Monday, October 06, 2008

Asynchronous Fork/Join using Asio

As most Asio users will no doubt be aware, multiple threads can call io_service::run() to set up a pool of threads from which the completion handlers will be executed. This can be used in conjunction with io_service::post() to execute arbitrary tasks in the thread pool.

In some rare spare moments I have used this facility to dabble in parallel algorithms (mainly to do with sorting large data sets). However, I was not completely satisfied with its ease-of-use when it came to implementing the algorithms.

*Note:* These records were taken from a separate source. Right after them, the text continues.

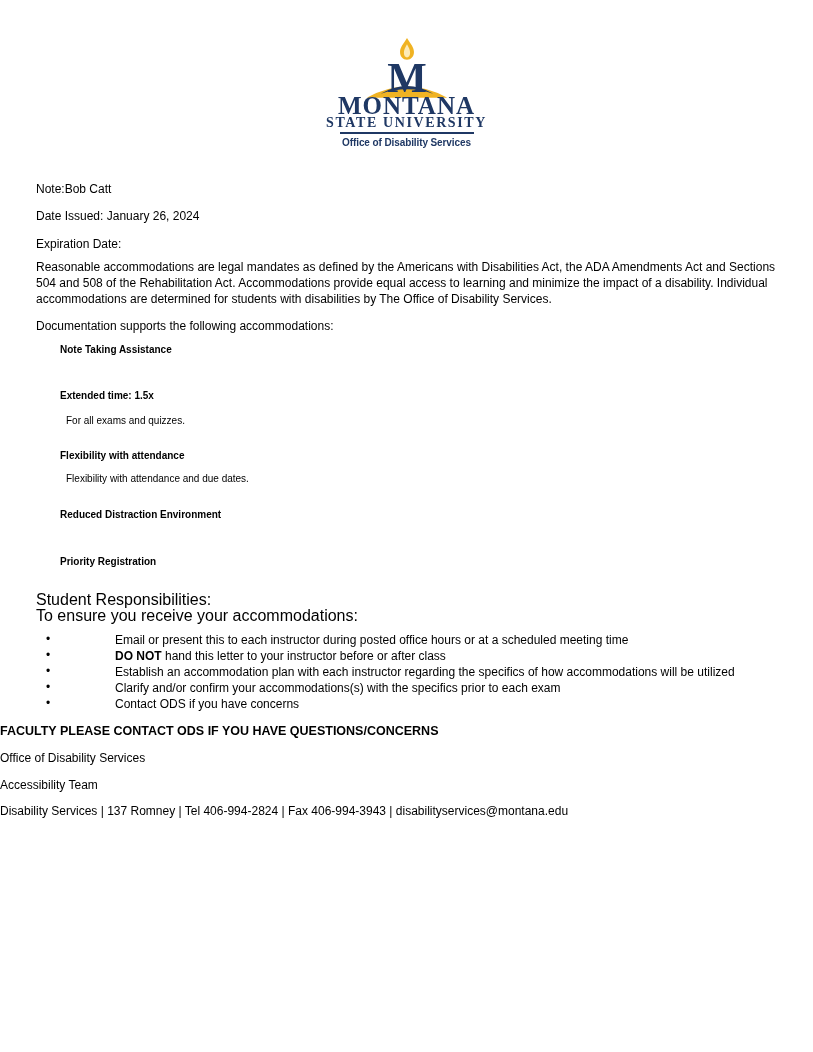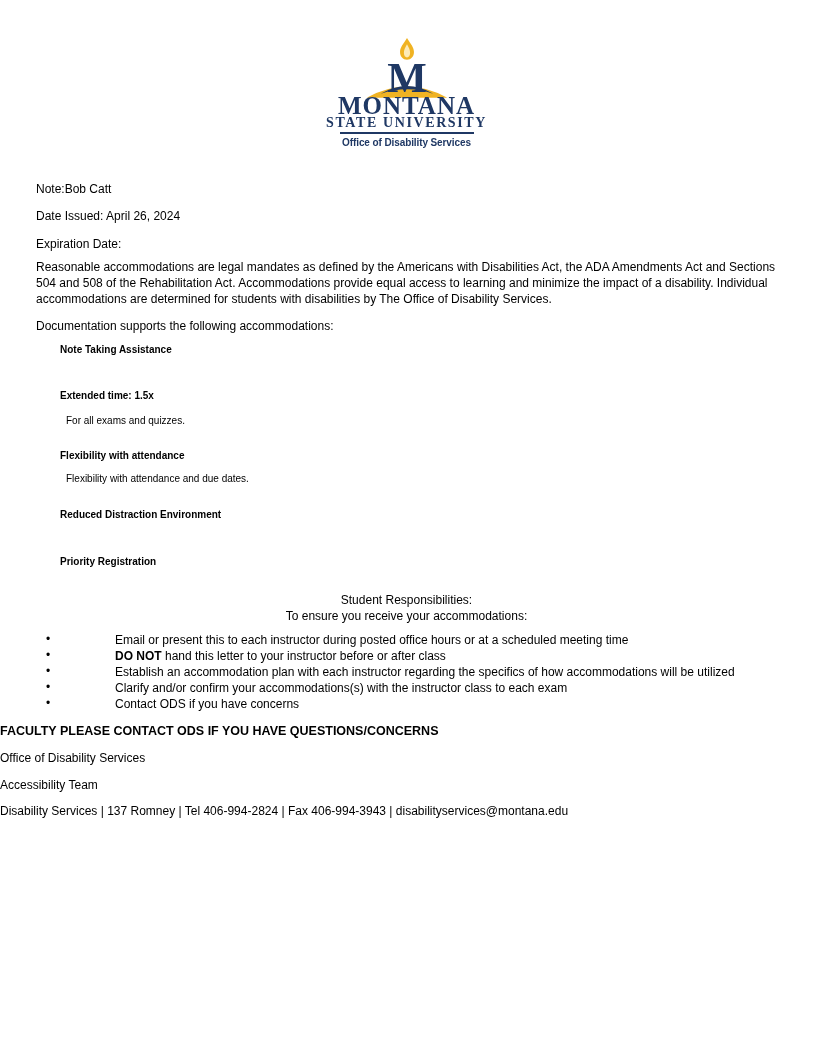--- a/index.html
+++ b/index.html
@@ -82,7 +82,7 @@
   </div>
 
   <div class="line" style="top:181px">Note:Bob Catt</div>
-  <div class="line" style="top:208px">Date Issued: April 26, 2024</div>
+  <div class="line" style="top:208px">Date Issued: January 26, 2024</div>
   <div class="line" style="top:236px">Expiration Date:</div>
 
   <div class="para" style="top:259px">Reasonable accommodations are legal mandates as defined by the Americans with Disabilities Act, the ADA Amendments Act and Sections 504 and 508 of the Rehabilitation Act. Accommodations provide equal access to learning and minimize the impact of a disability. Individual accommodations are determined for students with disabilities by The Office of Disability Services.</div>

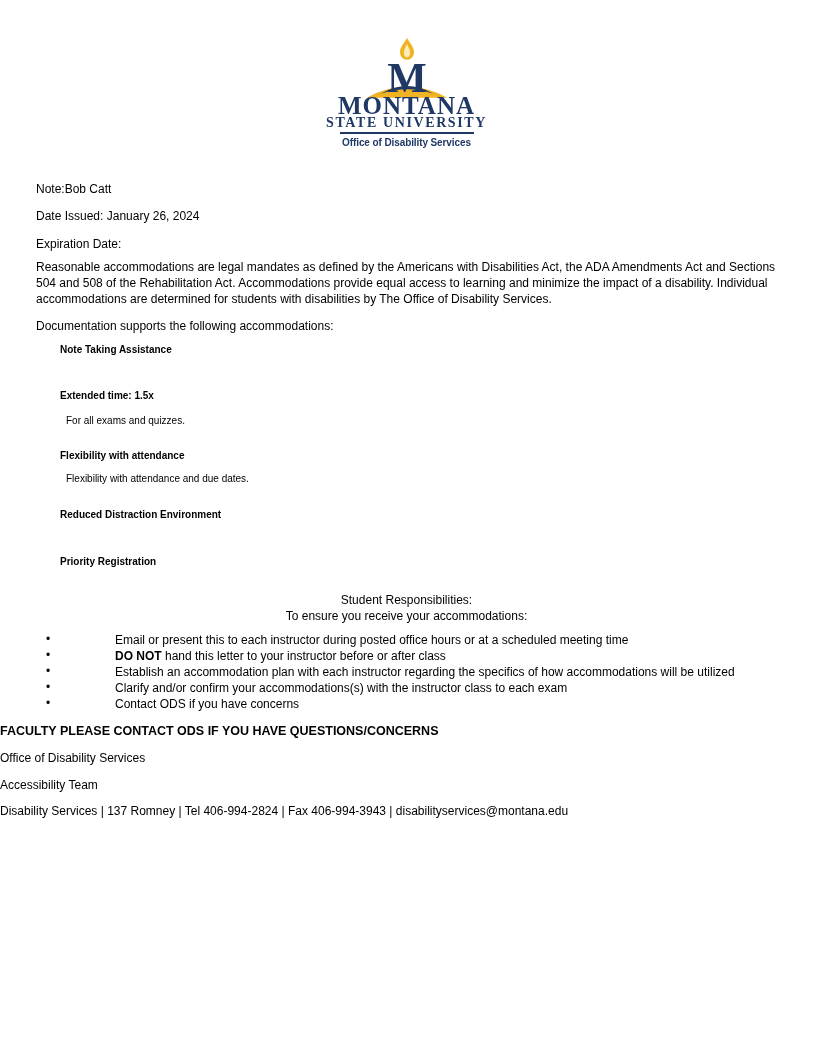--- a/index.html
+++ b/index.html
@@ -41,7 +41,7 @@
   .para { position: absolute; left: 36px; right: 34px; font-size: 12px; line-height: 16px; }
   .acc-title { position: absolute; left: 36px; font-size: 10px; font-weight: bold; margin-left: 24px; }
   .acc-desc  { position: absolute; left: 66px; font-size: 10px; }
-  .resp { position: absolute; left: 36px; right: 36px; font-size: 12px; line-height: 16px; text-align: center; }
+  .resp { position: absolute; left: 36px; right: 36px; font-size: 16px; line-height: 16px; }
 
   ul.bullets {
     position: absolute; top: 632px; left: 45px; right: 36px;

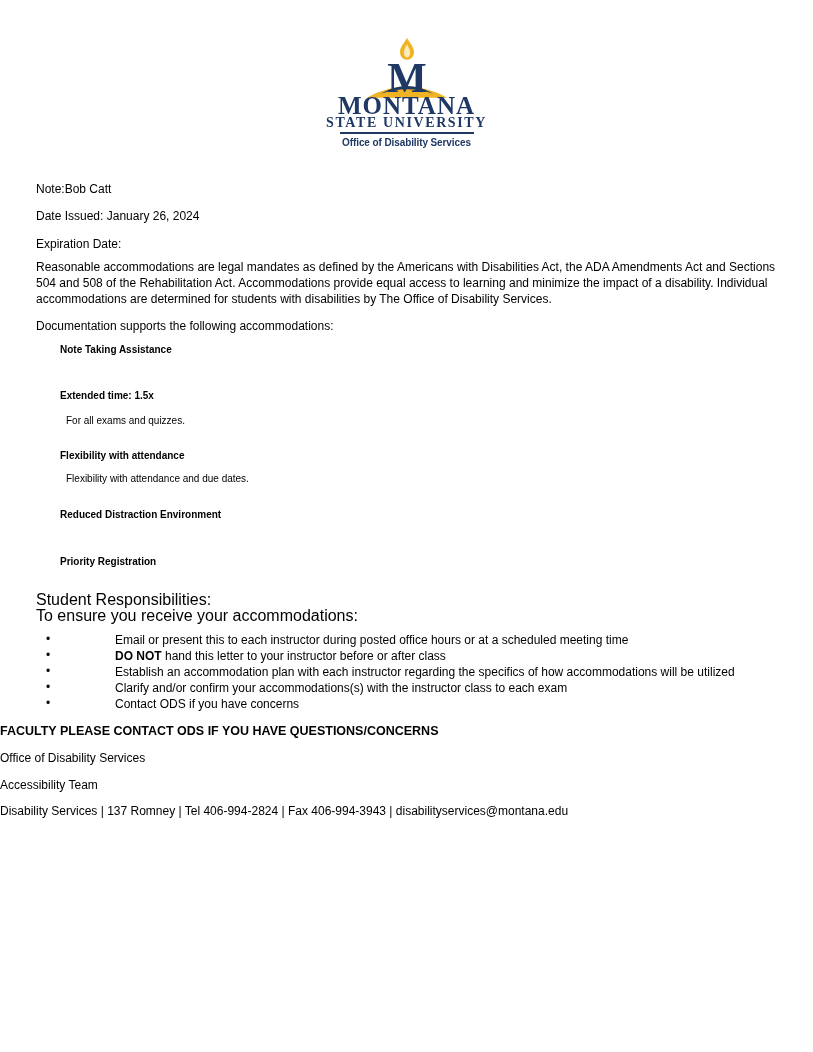--- a/index.html
+++ b/index.html
@@ -119,7 +119,7 @@
     </li>
     <li>
       <span class="dot">•</span>
-      <span class="b"></span><span>Clarify and/or confirm your accommodations(s) with the instructor class to each exam</span>
+      <span class="b"></span><span>Clarify and/or confirm your accommodations(s) with the specifics prior to each exam</span>
     </li>
     <li>
       <span class="dot">•</span>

Recently I came across the new Fork/Join framework that's going to be included in Java 7. I was particularly struck by the simplicity of the coinvoke() function, and was inspired to implement something similar on top of Asio. Of course, what with Asio and my preferred mode of thinking, I wanted to implement an asynchronous version.

And the result...

I created a function template that may be used to initiate two or more tasks to run in parallel:

template <typename TaskCont0, ..., typename TaskContN,
typename Task0, ..., typename TaskN, Cont>
void coinvoke(asio::io_service& io_service,
Task0 task0, ..., TaskN taskN, Cont cont);

Each task must be a function object with a single argument, where the argument is the continuation function object for the task. The TaskContN template parameters explicitly specify the function signatures used for each of the task continuations. For example:

coinvoke<void(int), void(int)>(task0, task1, cont);

says that both tasks have a continuation with the signature void(int). The combining continuation has a signature that is the concatenation of all of the task continuations' arguments. In the above example, that's void(int, int).

The operation of coinvoke() works as follows (click image for full size view):

You can get the implementation here. Don't expect the source to be readable; it contains hairy uses of template metaprogramming and preprocessor magic.

Why continuations?

You might be wondering why each task passes its result to a continuation function rather than simply returning it. The answer to that is that a task need not be a single calcuation; it could instead be the start of a chain of asynchronous operations. This means that coinvoke() could be used to simplify management of parallel operations, such as writing data to multiple sockets, and not having the handler called until all operations have finished. I plan to explore those and other related ideas further in the near future, but for now let's just look at parallel algorithms.

Fibonacci revisited

The equivalent implementation of the Fibonacci example from the Java Fork/Join paper looks like:

void combine_fib(
int a, int b,
function<void(int)> h)
{
h(a + b);
}

void calc_fib(
asio::io_service& io_service,
int n,
function<void(int)> f)
{
if (n <= threshold)
{
f(seq_fib(n));
}
else
{
coinvoke<void(int), void(int)>(io_service,
bind(calc_fib, ref(io_service), n - 1, _1),
bind(calc_fib, ref(io_service), n - 2, _1),
bind(combine_fib, _1, _2, f));
}
}

Can I have C++0x lambdas now, please?

The need to define a separate combine_fib is not ideal, since a key part of the algorithm is off in another spot. Fortunately, C++0x's new monomorphic lambdas come to the rescue:

void calc_fib(
asio::io_service& io_service,
int n,
function<void(int)> f)
{
if (n <= threshold)
{
f(seq_fib(n));
}
else
{
coinvoke<void(int), void(int)>(io_service,
[&io_service, =n](function<void(int)> c)
{
calc_fib(io_service, n - 1, c),
},
[&io_service, =n](function<void(int)> c)
{
calc_fib(io_service, n - 2, c),
},
[=f](int a, int b)
{
f(a + b);
});
}
}

A useful example

Since that has to come close to being the most convoluted way of calculating a Fibonacci value, here is an example where coinvoke() is used for a parallel merge sort:

template <typename Iterator>
void merge(
Iterator begin,
Iterator middle,
Iterator end,
function<void()> f)
{
std::inplace_merge(begin, middle, end);
f();
}

template <typename Iterator>
void sort(
asio::io_service& io_service,
Iterator begin,
Iterator end,
function<void()> f)
{
std::size_t n = end - begin;
if (n <= 16384)
{
std::sort(begin, end);
io_service.post(f);
}
else
{
coinvoke<void(), void()>(io_service,

// First task sorts the initial half of the range.
bind(&sort<Iterator>,
ref(io_service),
begin, begin + n / 2, _1),

// Second task sorts the latter half of the range.
bind(&sort<Iterator>,
ref(io_service),
begin + n / 2, end, _1),

// Continuation function merges the two sorted ranges.
bind(&merge<Iterator>,
begin, begin + n / 2, end, f)

);
}
}

On my 8-core machine, this gives a little more than a threefold speedup in sorting large vectors.